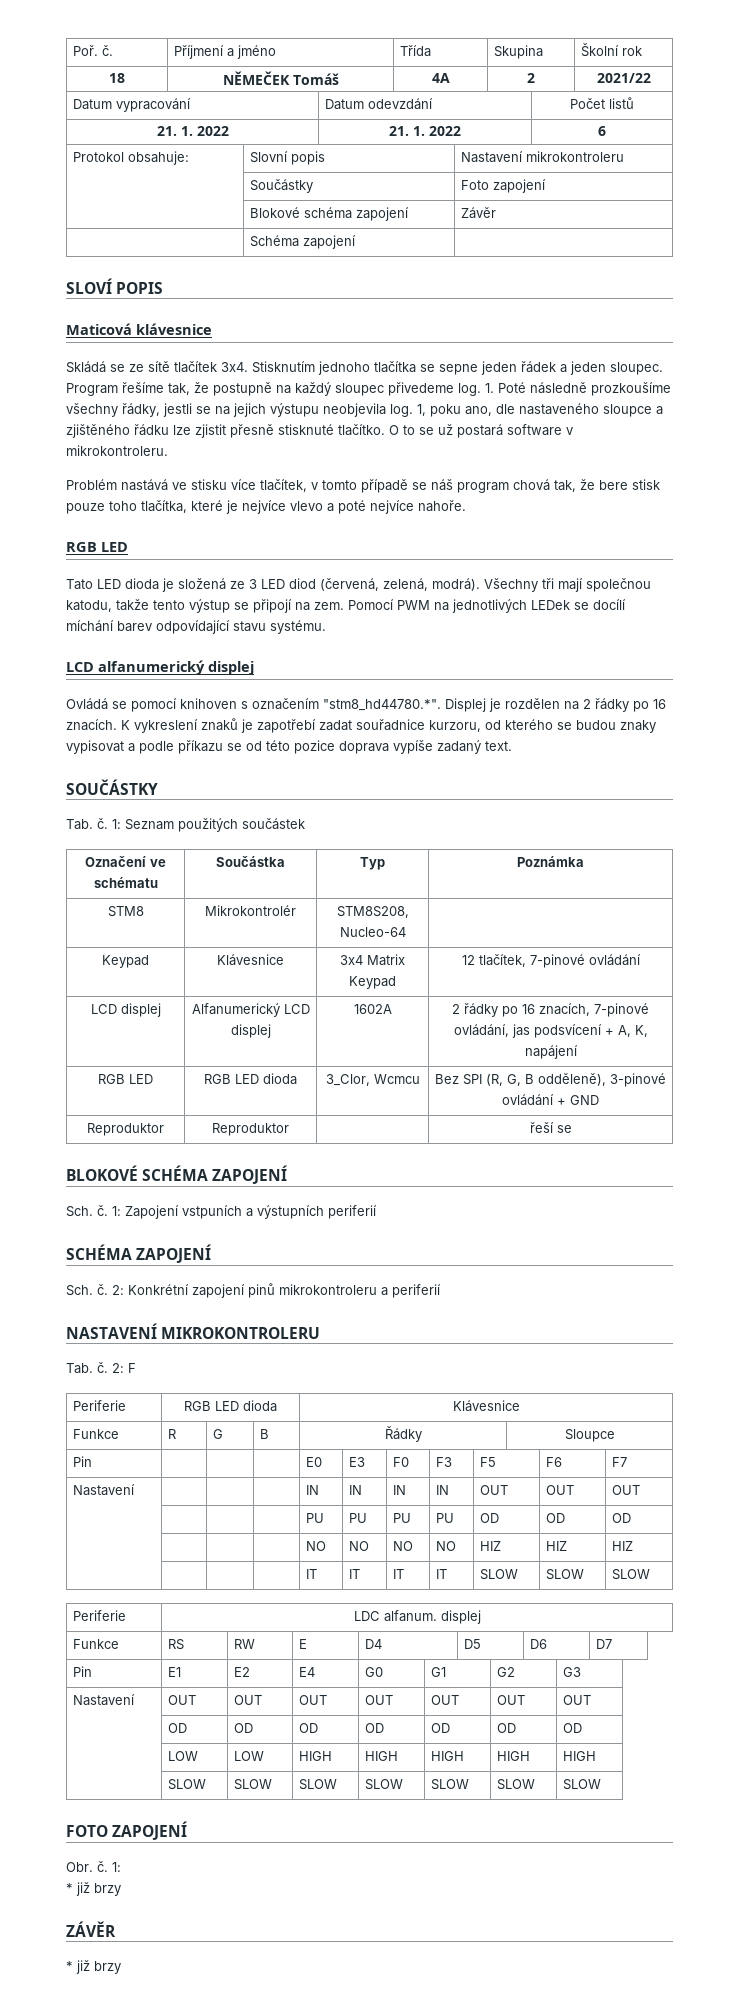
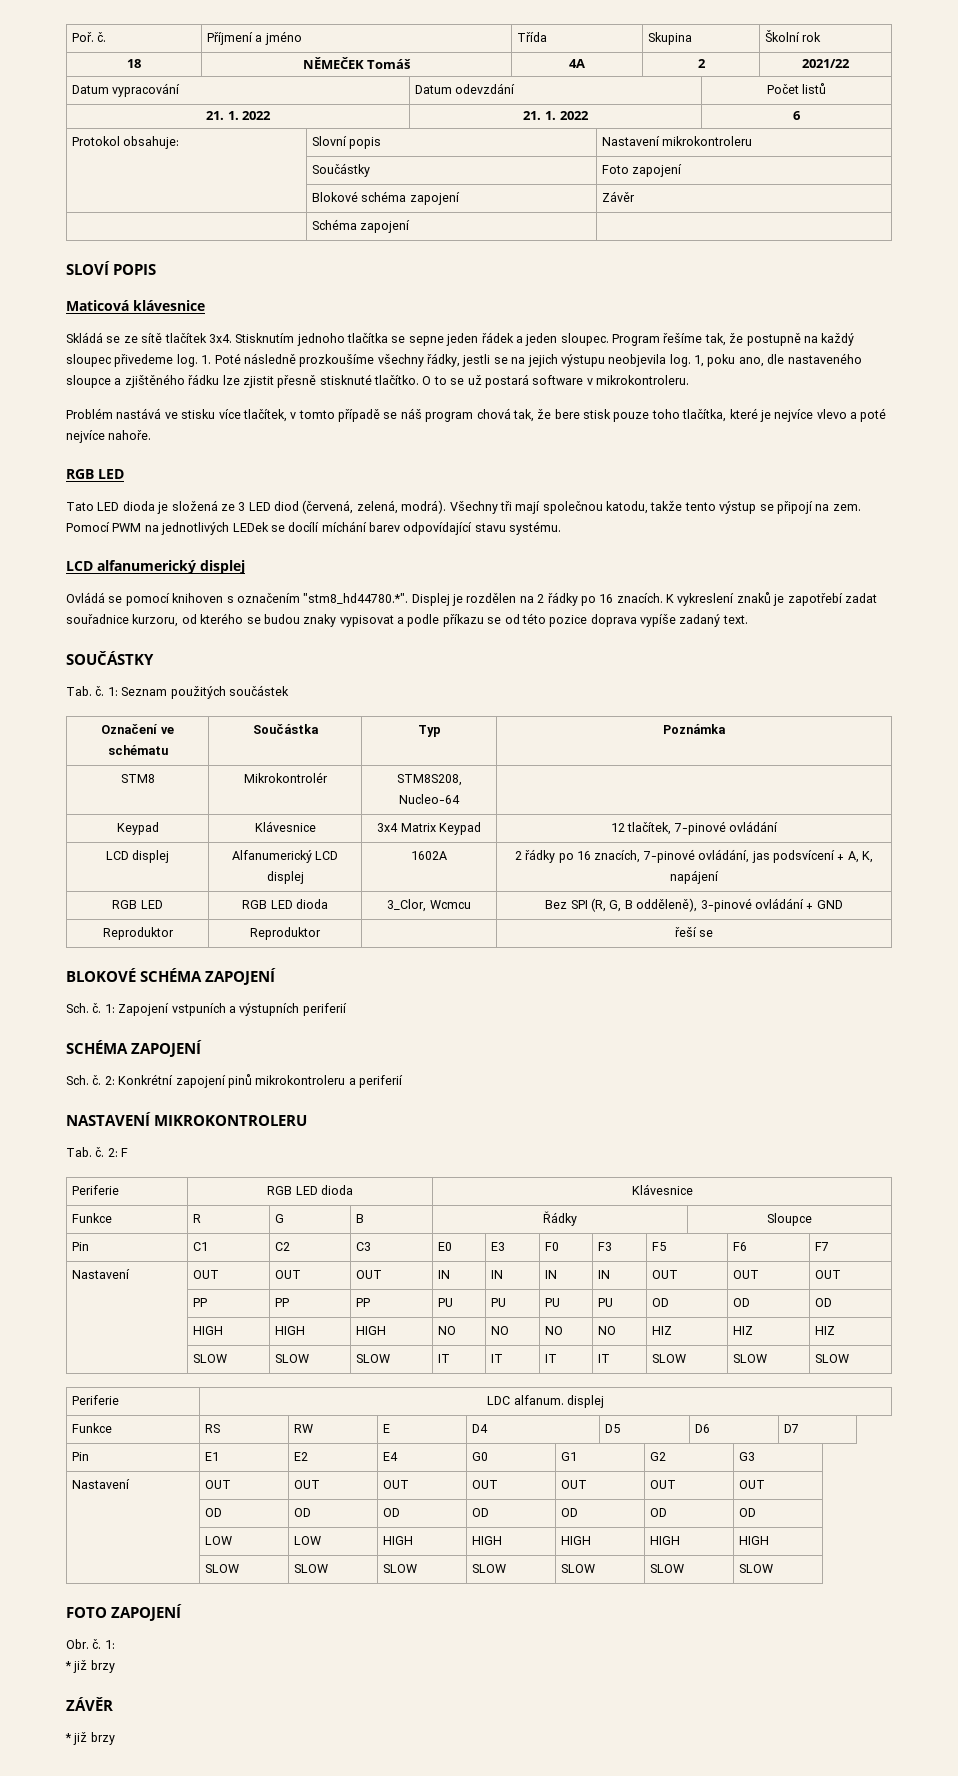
- Pin | | | | E0 | E3 | F0 | F3 | F5 | F6 | F7
+ Pin | C1 | C2 | C3 | E0 | E3 | F0 | F3 | F5 | F6 | F7
- Nastavení | | | | IN | IN | IN | IN | OUT | OUT | OUT
+ Nastavení | OUT | OUT | OUT | IN | IN | IN | IN | OUT | OUT | OUT
- | | | | PU | PU | PU | PU | OD | OD | OD
+ | PP | PP | PP | PU | PU | PU | PU | OD | OD | OD
- | | | | NO | NO | NO | NO | HIZ | HIZ | HIZ
+ | HIGH | HIGH | HIGH | NO | NO | NO | NO | HIZ | HIZ | HIZ
- | | | | IT | IT | IT | IT | SLOW | SLOW | SLOW
+ | SLOW | SLOW | SLOW | IT | IT | IT | IT | SLOW | SLOW | SLOW

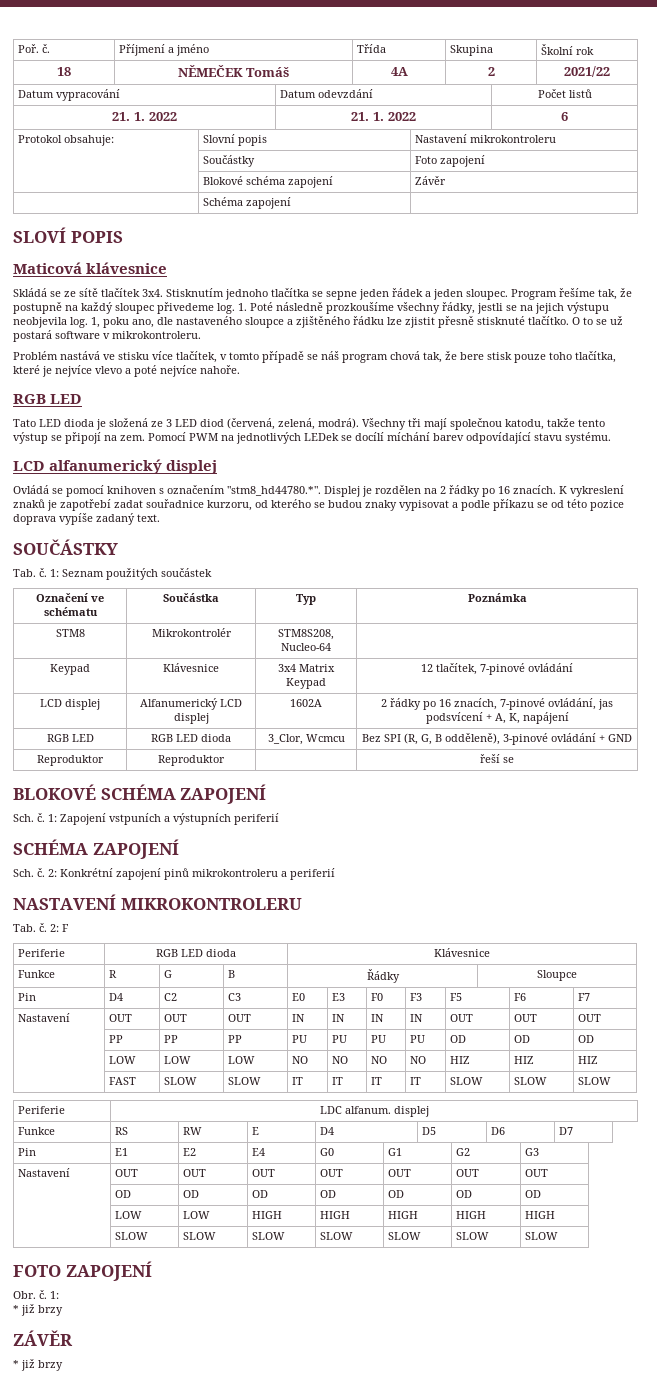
- Pin | C1 | C2 | C3 | E0 | E3 | F0 | F3 | F5 | F6 | F7
+ Pin | D4 | C2 | C3 | E0 | E3 | F0 | F3 | F5 | F6 | F7
- | HIGH | HIGH | HIGH | NO | NO | NO | NO | HIZ | HIZ | HIZ
+ | LOW | LOW | LOW | NO | NO | NO | NO | HIZ | HIZ | HIZ
- | SLOW | SLOW | SLOW | IT | IT | IT | IT | SLOW | SLOW | SLOW
+ | FAST | SLOW | SLOW | IT | IT | IT | IT | SLOW | SLOW | SLOW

#### Work instructions:
Nothing but the lines from the one with "Pin | D4 | C2" through the final line of the records above should appear, each copied exactly.

#### Answer to the problem:
+ Pin | D4 | C2 | C3 | E0 | E3 | F0 | F3 | F5 | F6 | F7
- | HIGH | HIGH | HIGH | NO | NO | NO | NO | HIZ | HIZ | HIZ
+ | LOW | LOW | LOW | NO | NO | NO | NO | HIZ | HIZ | HIZ
- | SLOW | SLOW | SLOW | IT | IT | IT | IT | SLOW | SLOW | SLOW
+ | FAST | SLOW | SLOW | IT | IT | IT | IT | SLOW | SLOW | SLOW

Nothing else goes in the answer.